Isotope Tracing of Human Clear Cell Renal Cell Carcinomas Demonstrates Suppressed Glucose Oxidation In Vivo

Highlights

• First isotope tracing analysis of human ccRCC

• Primary ccRCC shows evidence of enhanced glycolysis compared to adjacent kidney

• ccRCC shows suppressed glucose oxidation compared to tumors at other anatomic sites

Summary

Clear cell renal cell carcinoma (ccRCC) is the most common form of human kidney cancer. Histological and molecular analyses suggest that ccRCCs have significantly altered metabolism. Recent human studies of lung cancer and intracranial malignancies demonstrated an unexpected preservation of carbohydrate oxidation in the tricarboxylic acid (TCA) cycle. To test the capacity of ccRCC to oxidize substrates in the TCA cycle, we infused ¹³C-labeled fuels in ccRCC patients and compared labeling patterns in tumors and adjacent kidney. After infusion with [U-¹³C]glucose, ccRCCs displayed enhanced glycolytic intermediate labeling, suppressed pyruvate dehydrogenase flow, and reduced TCA cycle labeling, consistent with the Warburg effect.

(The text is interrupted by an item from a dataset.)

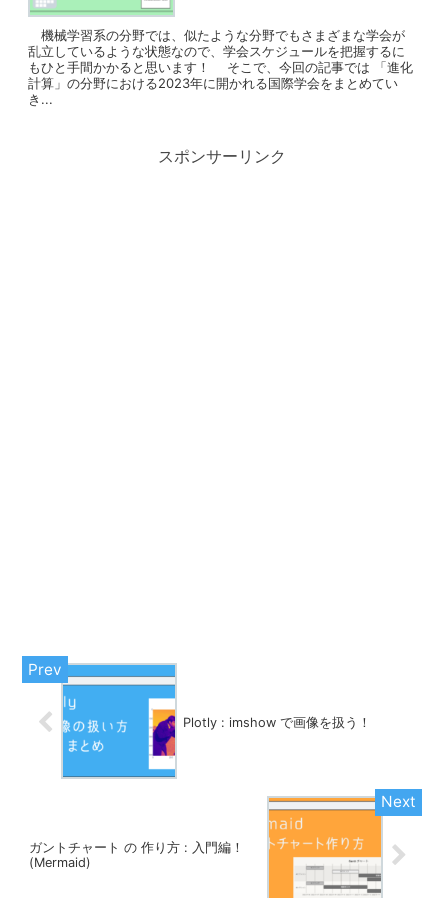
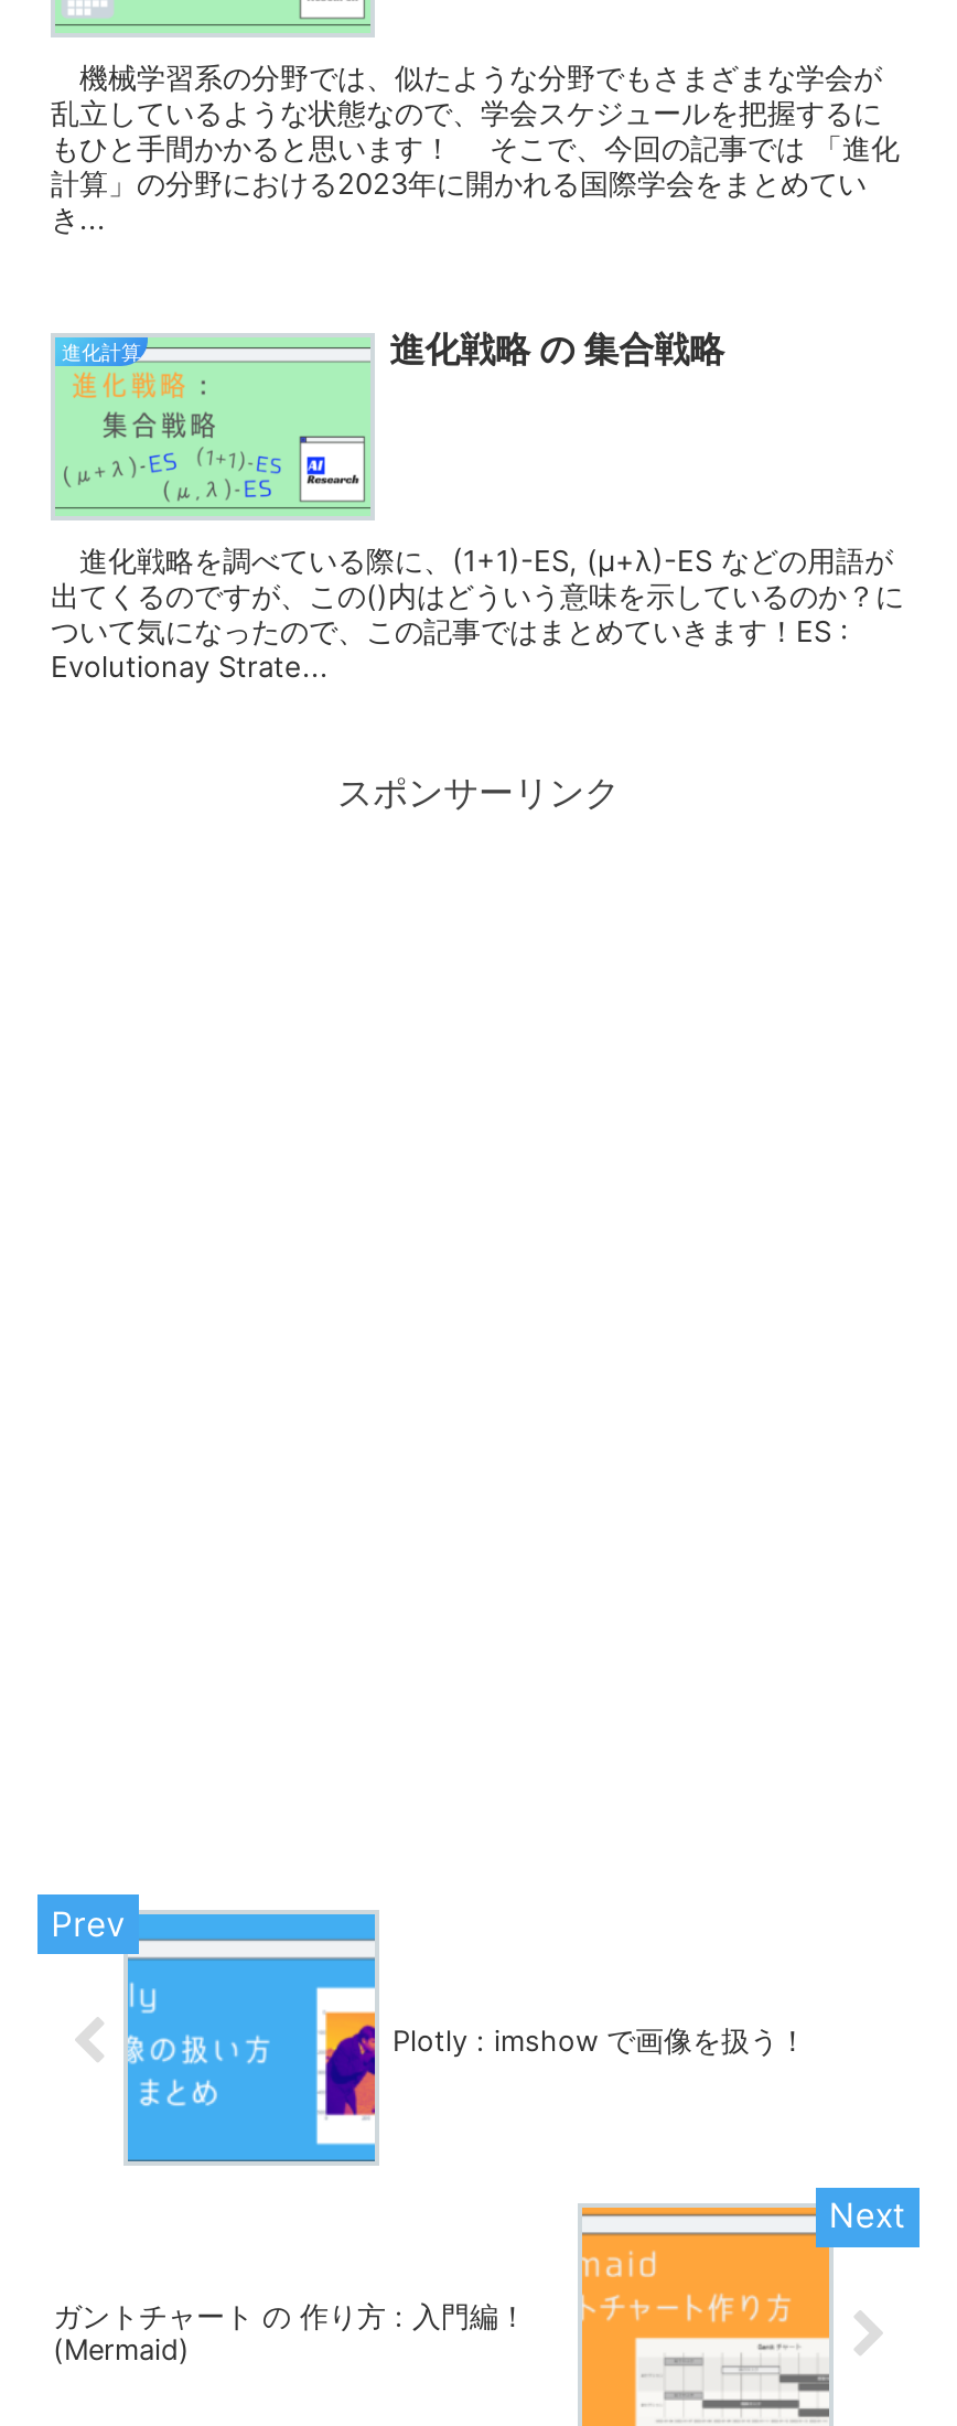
none -> [51,326,725,520] [image] | 進化計算 | 進化戦略 の 集合戦略
none -> [51,542,904,683] 進化戦略を調べている際に、(1+1)-ES, (μ+λ)-ES などの用語が | 出てくるのですが、この()内はどういう意味を示しているのか？に | ついて気になったので、この記事ではまとめていきます！ES : | Evolutionay Strate...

Comparing ¹³C labeling among ccRCC, brain, and lung tumors revealed striking differences. Primary ccRCC tumors demonstrated the highest enrichment in glycolytic intermediates and lowest enrichment in TCA cycle intermediates. Among human tumors analyzed by intraoperative ¹³C infusions, ccRCC is the first to demonstrate a convincing shift toward glycolytic metabolism.